Python Forum
Web scraper not populating .txt with scraped data
Thread Rating:
  • 0 Vote(s) - 0 Average
  • 1
  • 2
  • 3
  • 4
  • 5
Web scraper not populating .txt with scraped data
#1
Hey everyone,

I was wondering if I could get you guys to help me out a little. I'm attempting to make a web scraper to scrape a site for some strings of numbers. I'm first trying to scrape a list of links and then join those URLs and scrape the strings of numbers that I'm looking for. At the end of that I'm just trying to save the scraped strings of numbers to a .txt file for later use.

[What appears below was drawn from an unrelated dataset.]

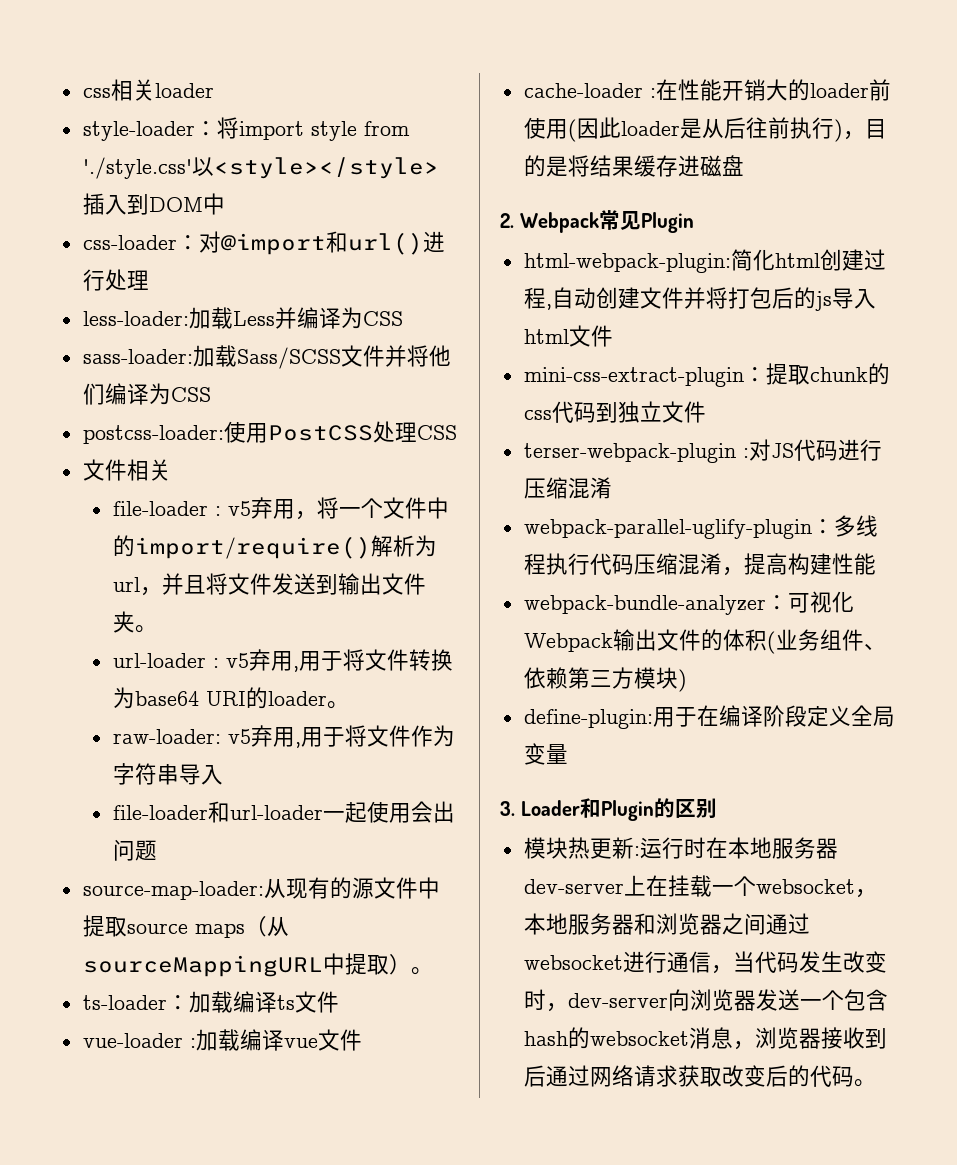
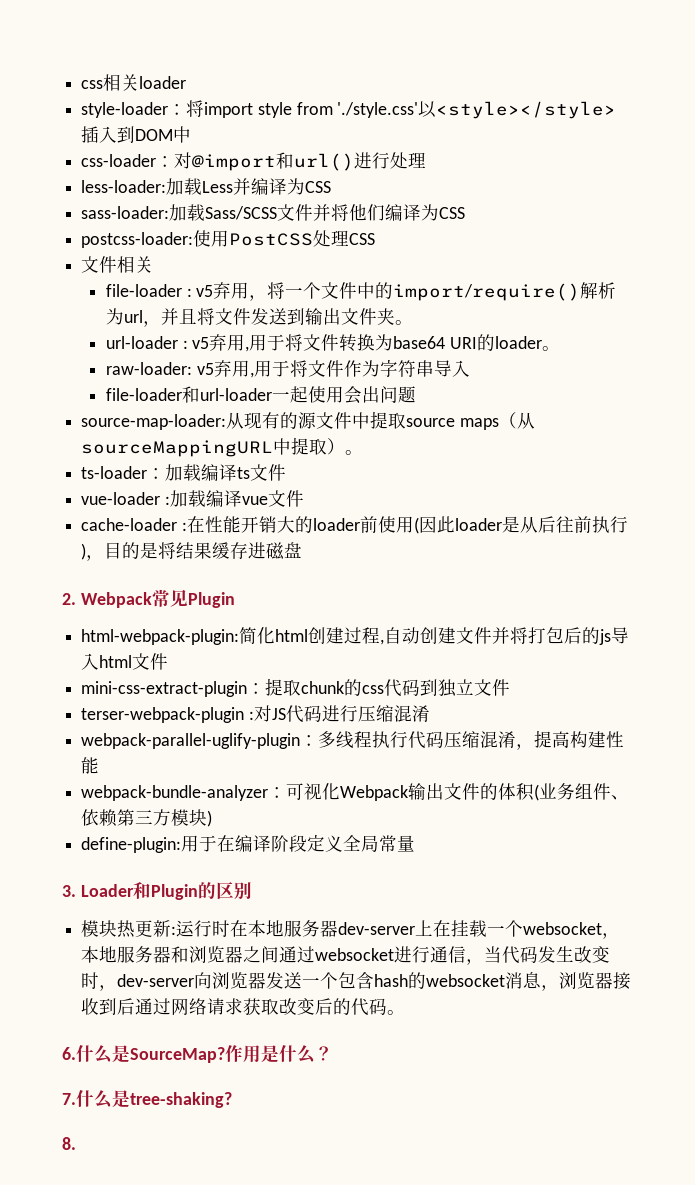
[523,743,546,765] 变 -> [379,835,398,852] 常
(876, 1083) none -> [62,1045,333,1063] [62,1090,232,1108] [62,1137,76,1150] // 6.什么是SourceMap?作用是什么？ // 7.什么是tree-shaking? // 8.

I'm surprisingly not getting any errors, but my .txt file is not being populated with the scraped data. I'm thinking that maybe I'm not directing it correctly through the html via html tags/classes?


here is my code:

import requests
from bs4 import BeautifulSoup
from urllib.parse import urljoin

# Scrape the links to each monthly results page
url = "http://www.calotteryx.com/Fantasy-5/drawing-results-calendar.htm"
response = requests.get(url)
content = response.content
soup = BeautifulSoup(content, 'html.parser')
links = []
for link in soup.find_all('a', class_='noline'):
    anchor = link.find('a')
    if anchor and (href := anchor.get('href')):
        links.append(urljoin(url, href))

# Scrape the winning numbers for each monthly results page
winning_numbers = []
for link in links:
    response = requests.get(link)
    content = response.content
    soup = BeautifulSoup(content, 'html.parser')
    for tag in soup.find_all('div', class_='ball blue5 fcblack1'):
        numbers = tag.text.strip().split()
        winning_numbers.append(numbers)

# Write the winning numbers to a file
with open('winning_numbers.txt', 'w') as f:
    for numbers in winning_numbers:
        f.write(''.join(numbers) + '\n')
I joined a while ago, but I'm still not good at coding lol, so please forgive my ignorance, or my bad looking code. Any help in pointing out my mistakes and how to fix them would be greatly appreciated please.
Reply
#2
To help with first part.
import requests
from bs4 import BeautifulSoup
from urllib.parse import urljoin

# Scrape the links to each monthly results page
url = "http://www.calotteryx.com/Fantasy-5/drawing-results-calendar.htm"
response = requests.get(url)
soup = BeautifulSoup(response.content, 'html.parser')
links = []
base_url = 'http://www.calotteryx.com'
for link in soup.find_all('a', class_='noline'):
    if 'Fantasy' in link.get('href'):
        #print(f"{base_url}{link.get('href')}")
        links.append(f"{base_url}{link.get('href')}")

print(links)
Tips try to test code incremental at all stages as you code,eg after line 12 nothing will work.
print() work fine for testing this out.
import requests
from bs4 import BeautifulSoup
from urllib.parse import urljoin

# Scrape the links to each monthly results page
url = "http://www.calotteryx.com/Fantasy-5/drawing-results-calendar.htm"
response = requests.get(url)
content = response.content
soup = BeautifulSoup(content, 'html.parser')
links = []
for link in soup.find_all('a', class_='noline'):
    anchor = link.find('a')
    print(anchor)
Output:
None None None ...
BlackHeart likes this post
Reply
#3

Smile Thank you! That helped a lot, and that was such a great tip. I actually got it to work here is my code:

import requests
from bs4 import BeautifulSoup
from urllib.parse import urljoin

# Scrape the links to each monthly results page
url = "http://www.calotteryx.com/Fantasy-5/drawing-results-calendar.htm"
response = requests.get(url)
content = response.content
soup = BeautifulSoup(content, 'html.parser')
links = []
Base_url = 'http://www.calotteryx.com'
for link in soup.find_all('a', class_='noline'):
   if 'Fantasy' in link.get('href'):
      links.append(f"{Base_url}{link.get('href')}")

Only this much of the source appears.